Para a Amda, esta mudança parece indicar melhora na proposta original, mas ainda insuficiente. “Continua sendo esdrúxulo criar uma unidade ou órgão administrativo, separado do resto da estrutura técnica do licenciamento para analisar projetos pincelados por um Conselho que sequer conta com a participação da sociedade civil e Ministério Público Estadual (MPE). Isto é desrespeito aos técnicos do Sisema, ao Copam e à sociedade”, diz Dalce.
No que tange as manifestações no processo de licenciamento de órgãos ou entidades públicas, federais ou municipais, responsáveis pelo patrimônio histórico, terras indígenas, quilombolas, remoção de populações atingidas, e outros, o substitutivo retira da proposta original o caráter não vinculante das mesmas, o que é considerado positivo pela Amda.
Outra mudança foi referente aos prazos para análise e conclusão dos processos de licenciamento. De acordo com o substitutivo, se esgotados os prazos previstos sem que o órgão ambiental competente tenha se pronunciado, os processos serão pautados na URC respectiva para julgamento.
O PL original remetia a decreto o detalhamento de cargos do primeiro e segundo escalão do Sisema, aspecto que foi também muito criticado. Neste ponto o substitutivo, para a Amda, é melhor que o original ao detalhar as diretorias e superintendências hoje já existentes.
As competências do Copam, Semad e órgãos seccionais (IEF, Igam e Feam), antes remetidas a decreto, foram também objeto de mudança. No entanto, o PL “mantém abertura para intervenções diretas do governo, ao não deixar claro que as ações a serem realizadas pelos órgãos secionais da Semad, devem ser exercidas de acordo com diretrizes emanadas do Copam”, conclui a nota da Amda.
Na legislação vigente, cabe ao Copam definir políticas relativas às unidades de conservação, proteção da fauna e áreas consideradas prioritárias para proteção da biodiversidade. A proposta original e o substitutivo não incluem isto.

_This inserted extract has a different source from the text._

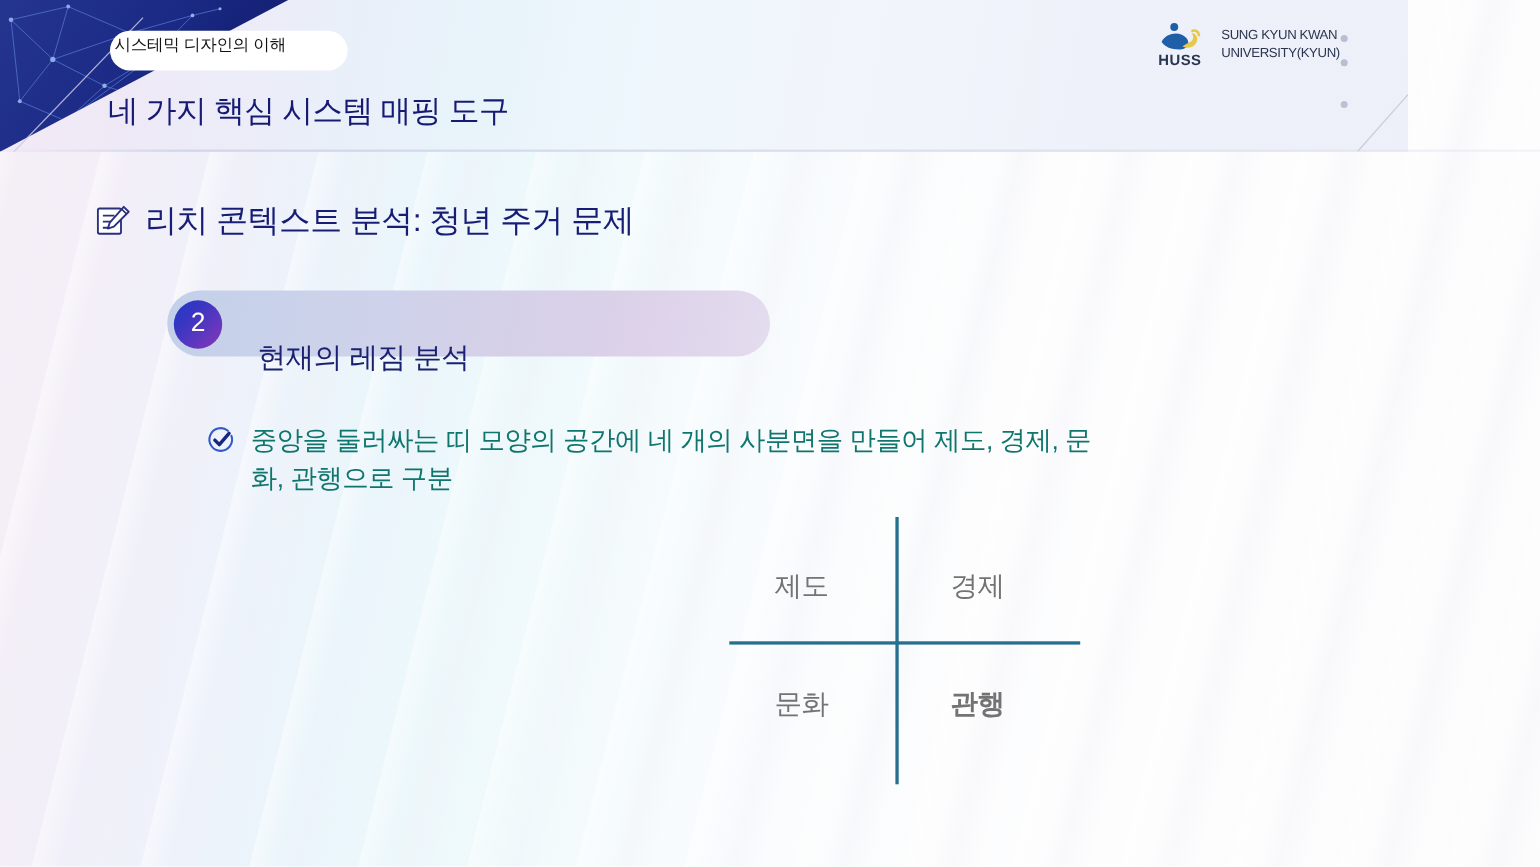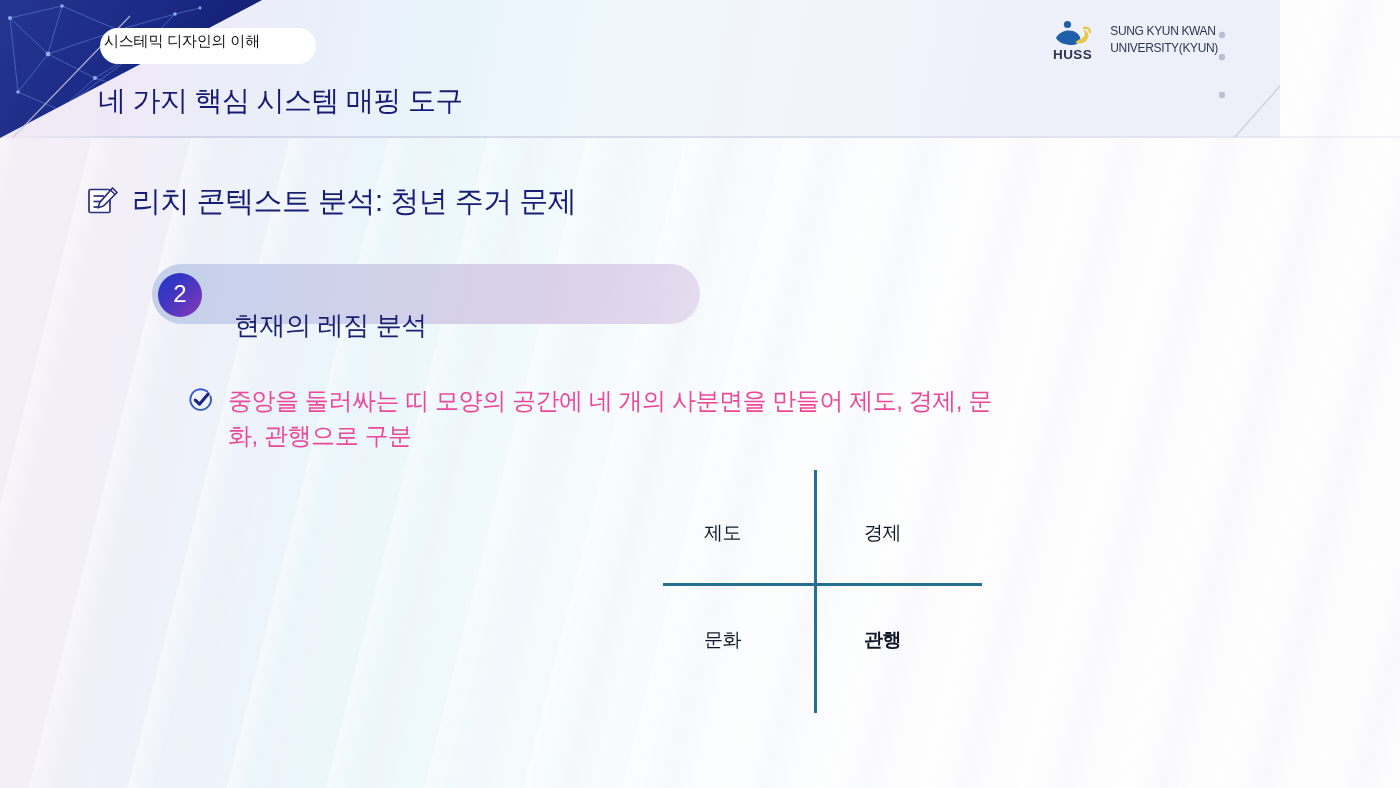"중앙을 둘러싸는 띠 모양의 공간에" .bullet-text { color: #ec4899 -> #0f766e }
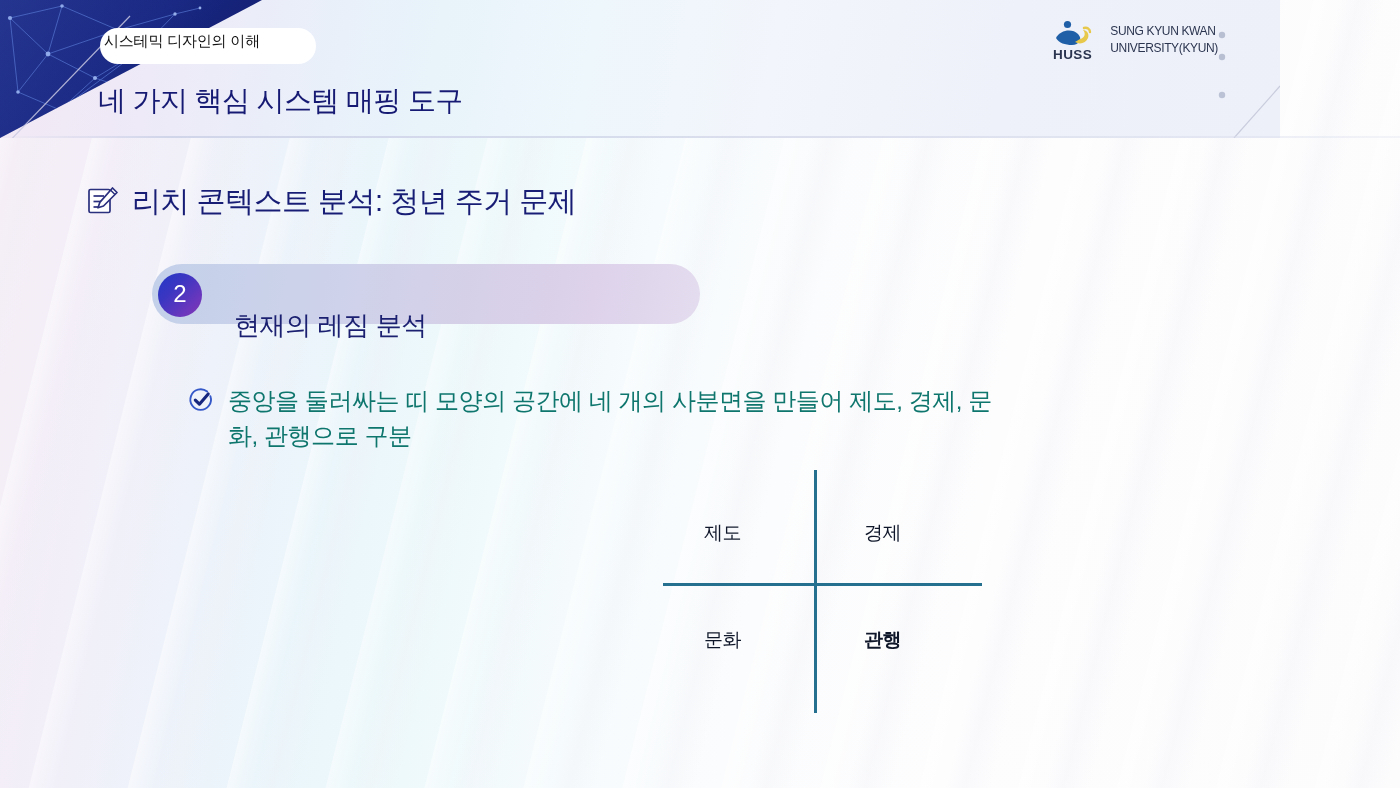"제도" .q-label { color: #0f172a -> #737373; font-size: 19px -> 25px }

“São três aspectos da maior importância na política ambiental, por serem alvos diretos do desmatamento, abertura de rodovias, construção de barragens, implantação de condomínios. Consideramos então imprescindível que esteja clara a competência do Copam, onde a sociedade tem poder de voz”, registra Dalce.
O PL segue agora para primeiro turno no Plenário, e a Amda pretende apresentar emendas através dos poucos deputados que apoiam causas ambientais. “Não temos muita esperança de que serão aprovadas, pois a intenção do governo é “tratorar” e garantir aprovação do que quer. Mas vamos, até o fim, exercer nossos direitos e deveres de cidadãos garantidos constitucionalmente”, desabafa Dalce.